How movements work: David Letterman

Social movements succeed by raising issues and giving other people the opportunity to address them.  We call this agenda setting, but it’s not just the agenda in Congress or a state legislature; it’s also what people talk about.

Bill Clinton appeared on David Letterman’s show last week and Occupy Wall Street was an obvious topic for humor and discussion.   President Clinton expressed some sympathy, reviewed how government could–and should–pay for what it does, noting that deficits exploded when President Bush engaged in two wars and cut taxes at the same time.  (It was self-serving, but everything he said was true.)

Letterman noted that it would make sense for people who were having a hard time to ask others, like President Clinton and himself, to pay more in taxes; it seems fair, he said. Clinton replied: no one should pay more taxes now, but once we’re really out of the recession, wealthy people should pay more.

President Clinton’s comments got more attention than Letterman’s, interpreted on conservative sites (e.g.) as an attack on Obama.
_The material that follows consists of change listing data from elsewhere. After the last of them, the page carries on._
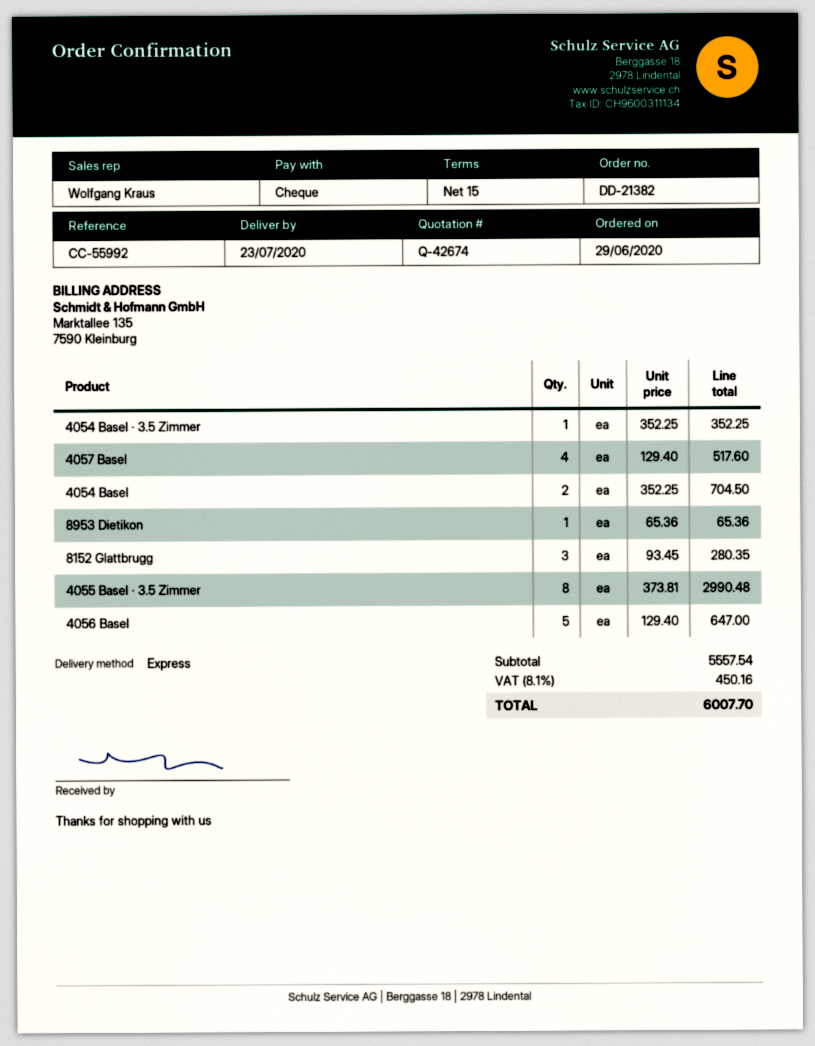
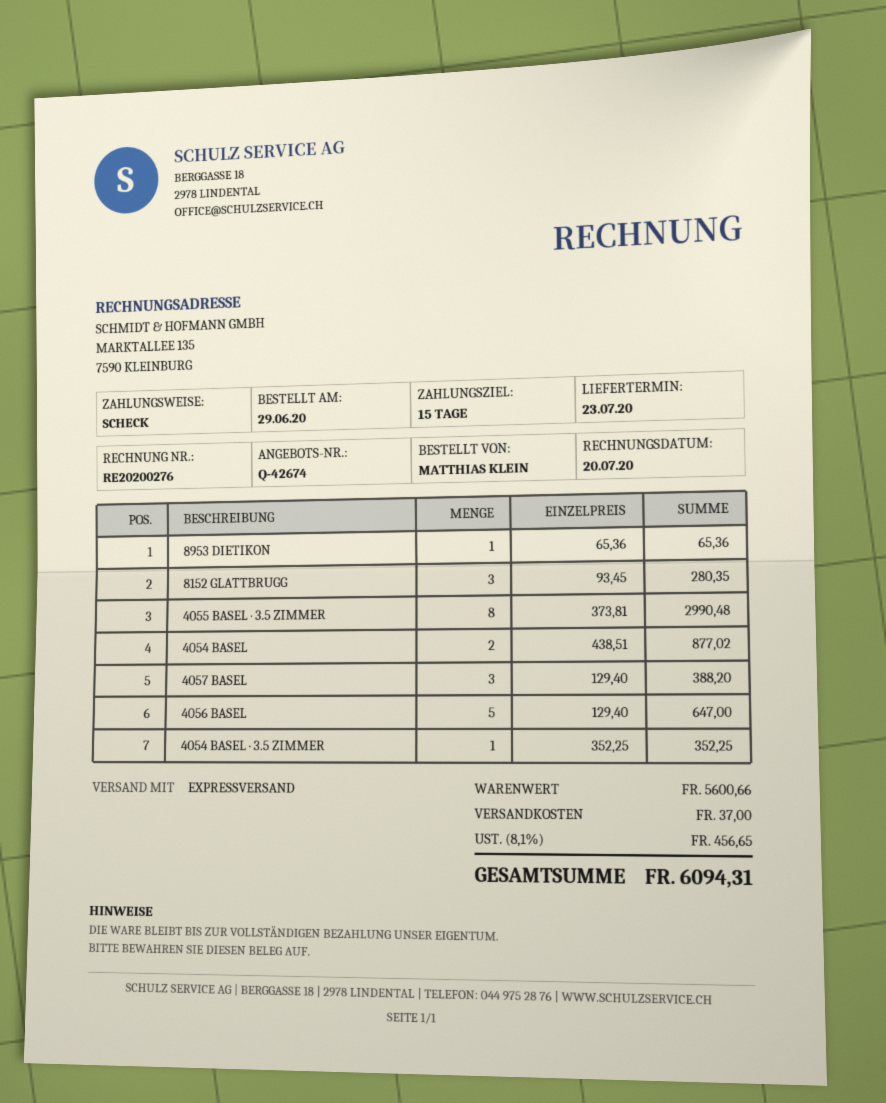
4057 Basel: 4 x 129.40 = 517.60 -> 3 x 129.40 = 388.20
4054 Basel: 2 x 352.25 = 704.50 -> 2 x 438.51 = 877.02
subtotal: 5557.54 -> 5600.66
shipping: none -> 37.00
tax: 8.1% = 450.16 -> 8.1% = 456.65
total: 6007.70 -> 6094.31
But think about what a shift the entire conversation represents.  Letterman doesn’t do politics routinely.  The Occupy campaign gave him encouragement to do so, and provided the former president with a chance to endorse the concept of progressive taxation, something that used to be well-accepted in American life.
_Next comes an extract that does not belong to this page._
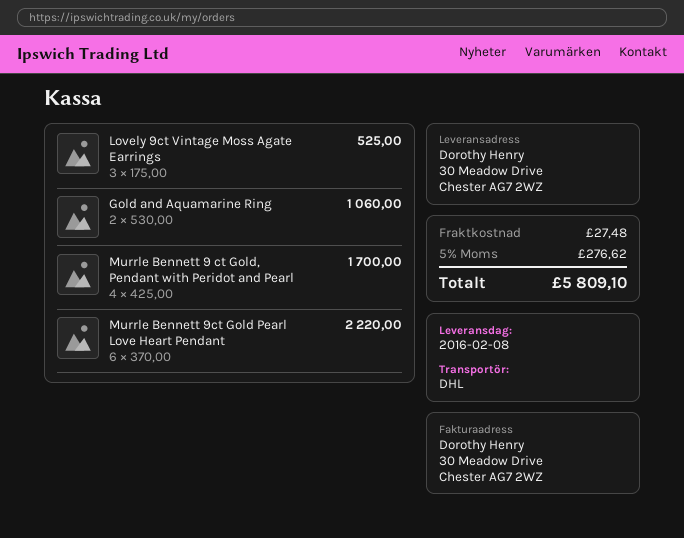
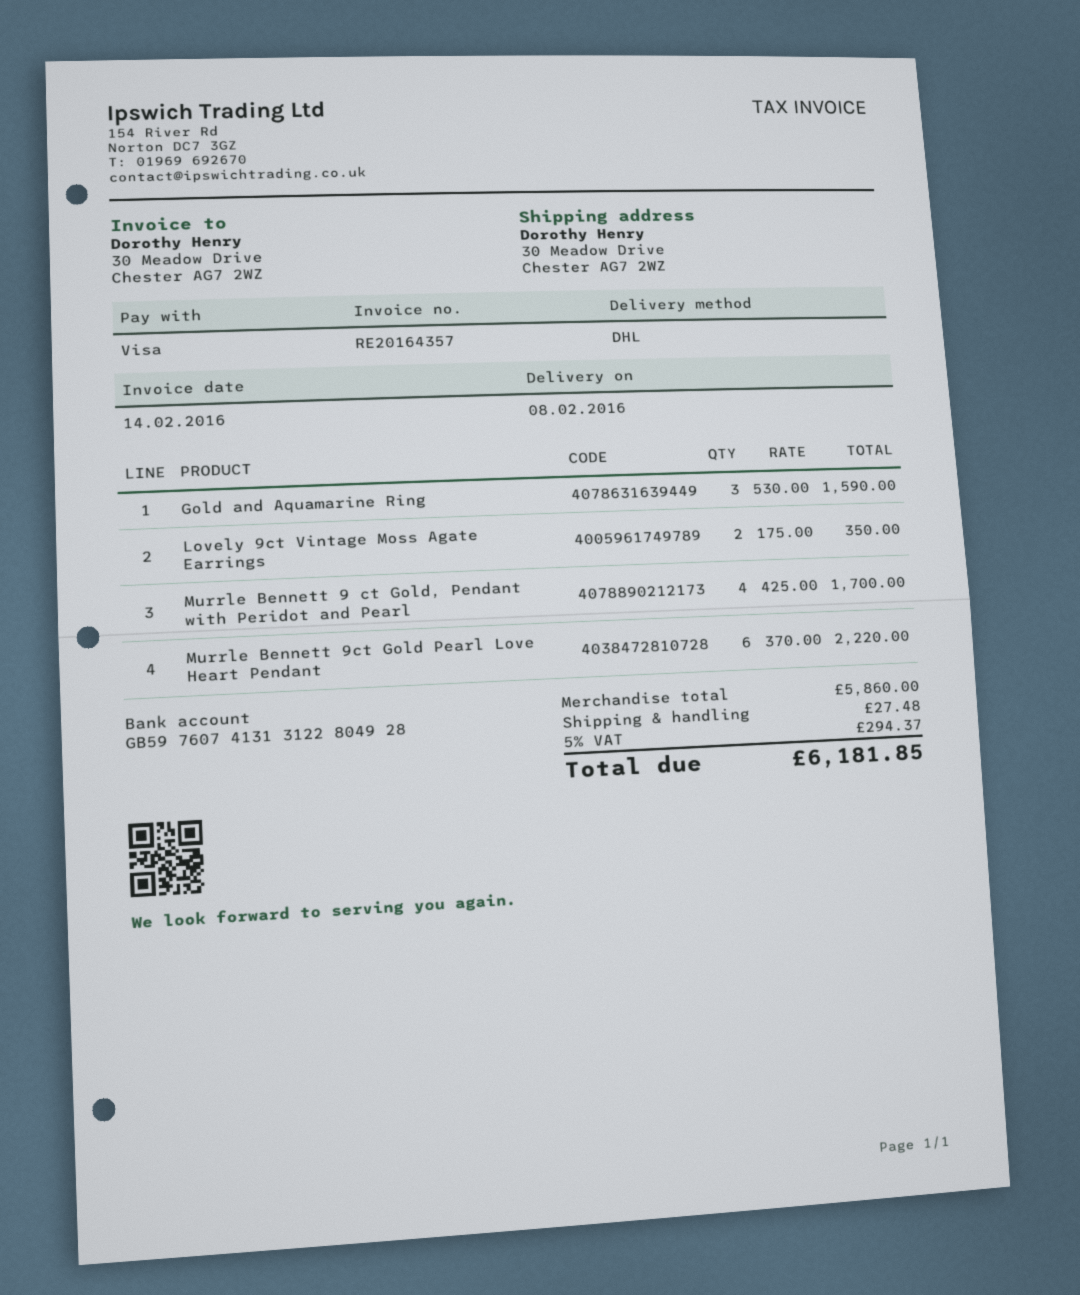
Lovely 9ct Vintage Moss Agate Earrings: 3 x 175.00 = 525.00 -> 2 x 175.00 = 350.00
Gold and Aquamarine Ring: 2 x 530.00 = 1060.00 -> 3 x 530.00 = 1590.00
tax: 5% = 276.62 -> 5% = 294.37
total: 5809.10 -> 6181.85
Movements work when they change the boundaries of acceptable talk about policy options.  The Tea Party did this when it helped put the federal debt at the center of almost every debate–or rant–in Washington.  President Obama and Congressional Democrats talked the talk as well.

Now, Occupy Wall Street is now shifting the focus, and employment and fair taxation are now back in the conversation.  When House Majority Leader Rep. Eric Cantor has gone to promote his program for tax and regulatory cuts, he has suddenly had to respond to concerns about jobs, albeit not very effectively.

By no means is this enough for the people who are protesting, but it’s not over.

This is one way movements work.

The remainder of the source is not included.